# Exercise requirements:
Copy every line from the records below that holds the word "vagas".

[Records from a collection]
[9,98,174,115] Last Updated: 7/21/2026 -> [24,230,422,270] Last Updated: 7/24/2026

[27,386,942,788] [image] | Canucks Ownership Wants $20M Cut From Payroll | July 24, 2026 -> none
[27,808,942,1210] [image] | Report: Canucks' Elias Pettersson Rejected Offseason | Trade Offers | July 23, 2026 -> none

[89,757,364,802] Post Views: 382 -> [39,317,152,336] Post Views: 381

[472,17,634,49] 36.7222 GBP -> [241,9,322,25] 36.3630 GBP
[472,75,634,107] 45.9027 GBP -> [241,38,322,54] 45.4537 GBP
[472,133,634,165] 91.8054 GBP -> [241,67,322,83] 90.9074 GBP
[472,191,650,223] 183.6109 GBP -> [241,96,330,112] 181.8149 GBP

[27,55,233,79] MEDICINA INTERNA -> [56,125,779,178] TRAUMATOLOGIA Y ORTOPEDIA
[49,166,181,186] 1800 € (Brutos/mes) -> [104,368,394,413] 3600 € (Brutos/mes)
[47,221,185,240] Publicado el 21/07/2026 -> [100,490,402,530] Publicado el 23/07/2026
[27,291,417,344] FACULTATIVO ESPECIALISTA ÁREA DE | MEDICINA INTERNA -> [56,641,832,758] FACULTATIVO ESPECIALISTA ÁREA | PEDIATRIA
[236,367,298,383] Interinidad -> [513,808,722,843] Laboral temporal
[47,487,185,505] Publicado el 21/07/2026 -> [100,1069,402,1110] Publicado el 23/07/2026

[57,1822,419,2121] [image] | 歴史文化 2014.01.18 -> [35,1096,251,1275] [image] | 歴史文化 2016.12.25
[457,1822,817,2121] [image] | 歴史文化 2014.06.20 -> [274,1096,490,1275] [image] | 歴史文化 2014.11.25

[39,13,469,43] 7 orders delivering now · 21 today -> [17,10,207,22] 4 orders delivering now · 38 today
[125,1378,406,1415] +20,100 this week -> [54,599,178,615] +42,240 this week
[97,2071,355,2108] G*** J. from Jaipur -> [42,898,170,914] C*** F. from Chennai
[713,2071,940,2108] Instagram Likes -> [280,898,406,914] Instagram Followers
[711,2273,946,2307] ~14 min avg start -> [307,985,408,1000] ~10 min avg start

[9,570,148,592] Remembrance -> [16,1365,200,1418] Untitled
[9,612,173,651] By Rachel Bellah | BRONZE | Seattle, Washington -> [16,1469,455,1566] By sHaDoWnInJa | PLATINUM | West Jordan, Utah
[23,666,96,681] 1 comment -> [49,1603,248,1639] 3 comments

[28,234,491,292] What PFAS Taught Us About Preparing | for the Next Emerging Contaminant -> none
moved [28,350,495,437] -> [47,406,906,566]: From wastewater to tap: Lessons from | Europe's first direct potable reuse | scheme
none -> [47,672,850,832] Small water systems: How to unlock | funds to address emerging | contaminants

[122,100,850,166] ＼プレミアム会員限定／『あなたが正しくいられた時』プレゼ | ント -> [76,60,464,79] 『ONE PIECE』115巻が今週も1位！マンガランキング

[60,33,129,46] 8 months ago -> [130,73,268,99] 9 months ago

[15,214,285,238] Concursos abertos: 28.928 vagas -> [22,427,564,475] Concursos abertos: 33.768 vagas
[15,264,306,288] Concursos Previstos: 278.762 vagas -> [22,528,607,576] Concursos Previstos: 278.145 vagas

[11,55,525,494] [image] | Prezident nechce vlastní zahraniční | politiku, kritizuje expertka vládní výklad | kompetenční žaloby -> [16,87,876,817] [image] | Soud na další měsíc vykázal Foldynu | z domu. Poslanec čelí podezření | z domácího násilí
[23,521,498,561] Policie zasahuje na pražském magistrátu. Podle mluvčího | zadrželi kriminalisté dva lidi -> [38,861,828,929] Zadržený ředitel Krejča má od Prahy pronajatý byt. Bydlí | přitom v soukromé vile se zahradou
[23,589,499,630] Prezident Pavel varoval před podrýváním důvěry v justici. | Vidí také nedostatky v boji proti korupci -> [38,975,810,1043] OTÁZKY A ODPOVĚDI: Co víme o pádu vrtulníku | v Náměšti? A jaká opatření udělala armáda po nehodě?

# Result below:
[15,214,285,238] Concursos abertos: 28.928 vagas -> [22,427,564,475] Concursos abertos: 33.768 vagas
[15,264,306,288] Concursos Previstos: 278.762 vagas -> [22,528,607,576] Concursos Previstos: 278.145 vagas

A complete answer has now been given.